Opinião: António Lopes | Base das Lajes
Um ativo estratégico que Portugal não deve desperdiçar
Por Jornal Fórum
Publicado em 28/05/2026 09:00
Opinião

Num contexto internacional cada vez mais instável, a discussão em torno da Base das Lajes regressa com renovada atualidade. Localizada na Ilha Terceira, nos Açores, no coração do Atlântico, esta infraestrutura militar tem sido, ao longo de décadas, um ponto estratégico nas relações entre Portugal e os seus aliados, em particular com os Estados Unidos. Hoje, mais do que um legado do passado, a Base das Lajes volta a colocar uma questão central. Qual é o papel que Portugal quer desempenhar no novo cenário geopolítico?

A resposta não pode ser desconectada do contexto atual. A crescente instabilidade internacional, marcada por conflitos armados, tensões entre grandes potências e uma reconfiguração das alianças estratégicas, devolveu centralidade ao Atlântico. A posição geográfica dos Açores, entre a Europa e a América, ganha, assim, uma relevância renovada, não apenas militar, mas também logística e política.

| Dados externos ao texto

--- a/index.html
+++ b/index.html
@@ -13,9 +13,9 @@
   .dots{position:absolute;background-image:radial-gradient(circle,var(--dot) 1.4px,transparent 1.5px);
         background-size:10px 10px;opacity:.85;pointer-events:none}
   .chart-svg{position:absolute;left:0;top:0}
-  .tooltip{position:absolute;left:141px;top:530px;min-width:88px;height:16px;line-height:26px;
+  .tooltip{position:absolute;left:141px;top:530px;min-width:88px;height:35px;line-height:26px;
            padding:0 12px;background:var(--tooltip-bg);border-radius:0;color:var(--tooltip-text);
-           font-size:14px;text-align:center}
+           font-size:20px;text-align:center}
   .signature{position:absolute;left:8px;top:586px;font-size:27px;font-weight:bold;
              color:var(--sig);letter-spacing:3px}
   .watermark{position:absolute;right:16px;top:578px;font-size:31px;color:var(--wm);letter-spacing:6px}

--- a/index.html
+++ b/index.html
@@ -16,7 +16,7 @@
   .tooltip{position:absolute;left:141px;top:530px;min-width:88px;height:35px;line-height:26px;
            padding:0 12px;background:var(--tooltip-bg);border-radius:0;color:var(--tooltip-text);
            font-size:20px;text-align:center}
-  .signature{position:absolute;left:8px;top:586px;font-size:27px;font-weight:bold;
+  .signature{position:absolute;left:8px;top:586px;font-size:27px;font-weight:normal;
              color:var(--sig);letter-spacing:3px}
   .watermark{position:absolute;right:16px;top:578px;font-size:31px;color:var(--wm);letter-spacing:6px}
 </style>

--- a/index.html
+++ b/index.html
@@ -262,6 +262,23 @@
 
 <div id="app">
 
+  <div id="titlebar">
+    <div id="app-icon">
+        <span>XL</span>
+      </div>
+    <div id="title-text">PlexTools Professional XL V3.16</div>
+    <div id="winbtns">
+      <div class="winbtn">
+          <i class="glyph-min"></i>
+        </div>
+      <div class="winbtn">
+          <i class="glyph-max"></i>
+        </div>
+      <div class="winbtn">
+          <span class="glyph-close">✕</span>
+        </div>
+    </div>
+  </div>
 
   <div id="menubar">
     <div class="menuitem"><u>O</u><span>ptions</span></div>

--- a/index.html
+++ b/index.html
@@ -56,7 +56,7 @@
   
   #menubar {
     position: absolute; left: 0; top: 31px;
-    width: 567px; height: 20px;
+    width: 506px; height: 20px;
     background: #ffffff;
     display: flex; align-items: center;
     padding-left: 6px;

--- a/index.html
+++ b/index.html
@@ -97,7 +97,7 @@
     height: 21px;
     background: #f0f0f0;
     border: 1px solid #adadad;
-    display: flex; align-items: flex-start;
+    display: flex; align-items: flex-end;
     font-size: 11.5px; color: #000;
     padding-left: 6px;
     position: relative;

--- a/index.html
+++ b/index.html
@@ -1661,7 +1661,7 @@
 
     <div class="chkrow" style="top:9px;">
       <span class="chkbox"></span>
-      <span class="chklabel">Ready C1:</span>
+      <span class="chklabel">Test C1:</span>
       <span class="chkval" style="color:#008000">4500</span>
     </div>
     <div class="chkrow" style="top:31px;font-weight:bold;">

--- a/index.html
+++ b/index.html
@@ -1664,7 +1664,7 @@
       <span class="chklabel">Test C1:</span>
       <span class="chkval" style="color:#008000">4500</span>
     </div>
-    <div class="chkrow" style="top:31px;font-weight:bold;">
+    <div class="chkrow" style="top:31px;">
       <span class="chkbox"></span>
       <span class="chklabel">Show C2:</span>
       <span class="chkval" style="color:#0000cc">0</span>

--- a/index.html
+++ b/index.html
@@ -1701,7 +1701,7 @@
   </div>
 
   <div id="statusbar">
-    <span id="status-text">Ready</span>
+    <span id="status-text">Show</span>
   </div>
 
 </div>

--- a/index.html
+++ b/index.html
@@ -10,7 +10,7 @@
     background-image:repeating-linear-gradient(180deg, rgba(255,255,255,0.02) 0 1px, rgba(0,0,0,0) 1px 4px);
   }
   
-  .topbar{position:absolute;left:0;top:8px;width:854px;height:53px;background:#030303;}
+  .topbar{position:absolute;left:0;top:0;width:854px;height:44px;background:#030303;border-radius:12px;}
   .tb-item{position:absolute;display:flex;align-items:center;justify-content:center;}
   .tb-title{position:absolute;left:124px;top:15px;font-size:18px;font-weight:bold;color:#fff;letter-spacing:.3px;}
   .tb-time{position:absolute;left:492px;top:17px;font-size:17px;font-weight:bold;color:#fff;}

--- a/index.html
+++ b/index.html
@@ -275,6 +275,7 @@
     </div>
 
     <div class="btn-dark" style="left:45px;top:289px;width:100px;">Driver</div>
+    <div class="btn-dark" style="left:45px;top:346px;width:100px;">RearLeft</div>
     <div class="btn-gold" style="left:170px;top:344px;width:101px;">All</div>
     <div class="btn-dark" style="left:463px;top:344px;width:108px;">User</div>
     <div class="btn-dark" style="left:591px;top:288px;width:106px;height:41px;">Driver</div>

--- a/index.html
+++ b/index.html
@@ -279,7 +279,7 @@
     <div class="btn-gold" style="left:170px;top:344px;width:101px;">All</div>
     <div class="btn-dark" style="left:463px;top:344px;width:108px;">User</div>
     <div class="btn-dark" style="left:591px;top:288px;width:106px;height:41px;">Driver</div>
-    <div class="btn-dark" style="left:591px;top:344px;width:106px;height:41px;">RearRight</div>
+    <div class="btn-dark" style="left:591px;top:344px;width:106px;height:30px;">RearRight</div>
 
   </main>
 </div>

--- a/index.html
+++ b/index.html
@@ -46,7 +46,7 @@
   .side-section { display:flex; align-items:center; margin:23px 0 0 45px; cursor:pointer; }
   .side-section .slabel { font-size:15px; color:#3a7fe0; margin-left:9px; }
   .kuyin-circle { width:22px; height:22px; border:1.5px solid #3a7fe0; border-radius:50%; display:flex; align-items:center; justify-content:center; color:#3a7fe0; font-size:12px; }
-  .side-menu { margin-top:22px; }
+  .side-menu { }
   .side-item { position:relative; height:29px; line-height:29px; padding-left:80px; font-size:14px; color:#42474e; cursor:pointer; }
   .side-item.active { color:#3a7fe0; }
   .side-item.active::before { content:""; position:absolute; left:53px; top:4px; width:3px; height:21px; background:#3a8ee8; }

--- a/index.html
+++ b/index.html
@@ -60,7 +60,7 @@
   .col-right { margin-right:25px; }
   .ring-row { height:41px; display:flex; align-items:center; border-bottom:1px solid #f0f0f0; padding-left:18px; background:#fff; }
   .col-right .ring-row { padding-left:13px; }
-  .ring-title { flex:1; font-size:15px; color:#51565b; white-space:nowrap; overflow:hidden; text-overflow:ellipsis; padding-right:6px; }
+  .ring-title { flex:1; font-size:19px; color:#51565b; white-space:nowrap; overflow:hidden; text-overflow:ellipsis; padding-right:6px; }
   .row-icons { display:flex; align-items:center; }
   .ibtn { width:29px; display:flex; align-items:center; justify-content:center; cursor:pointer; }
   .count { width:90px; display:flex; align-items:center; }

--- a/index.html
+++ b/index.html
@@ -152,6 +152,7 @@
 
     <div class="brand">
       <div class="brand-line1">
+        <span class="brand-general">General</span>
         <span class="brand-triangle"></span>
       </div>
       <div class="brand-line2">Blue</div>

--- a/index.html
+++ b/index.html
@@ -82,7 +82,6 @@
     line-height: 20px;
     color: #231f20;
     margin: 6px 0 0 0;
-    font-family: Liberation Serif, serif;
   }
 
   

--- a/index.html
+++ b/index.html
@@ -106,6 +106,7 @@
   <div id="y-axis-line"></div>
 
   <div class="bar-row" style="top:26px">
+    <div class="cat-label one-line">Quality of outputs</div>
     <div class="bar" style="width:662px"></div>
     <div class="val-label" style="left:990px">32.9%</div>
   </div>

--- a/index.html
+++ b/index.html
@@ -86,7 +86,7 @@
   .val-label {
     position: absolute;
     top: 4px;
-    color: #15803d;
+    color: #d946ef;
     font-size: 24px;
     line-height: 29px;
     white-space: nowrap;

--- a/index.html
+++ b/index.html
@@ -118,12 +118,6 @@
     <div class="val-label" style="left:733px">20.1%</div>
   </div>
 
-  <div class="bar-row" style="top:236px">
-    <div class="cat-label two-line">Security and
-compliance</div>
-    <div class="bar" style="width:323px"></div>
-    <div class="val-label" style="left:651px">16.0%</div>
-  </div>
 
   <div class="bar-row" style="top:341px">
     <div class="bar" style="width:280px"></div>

É neste quadro que a Base das Lajes deve ser pensada, ou seja, como um ativo estratégico e não como um resquício de dependência externa. Durante anos, o debate em torno da base foi marcado por hesitações e por uma certa ambiguidade política. A redução da presença norte-americana levantou dúvidas sobre a sua utilidade e impacto económico local. No entanto, essa leitura ignora um ponto essencial que me parece ser basilar. As infraestruturas estratégicas não se avaliam apenas pelo presente imediato, mas pela sua capacidade de resposta a cenários futuros.

E é precisamente esse futuro que está a mudar. Num momento em que a NATO reforça a sua atenção ao flanco atlântico e em que os Estados Unidos reavaliam a sua presença global, Portugal tem uma oportunidade rara de se afirmar como parceiro relevante, contribuindo para a segurança coletiva e reforçando simultaneamente a sua posição internacional. A Base das Lajes pode ser um instrumento central nesse processo.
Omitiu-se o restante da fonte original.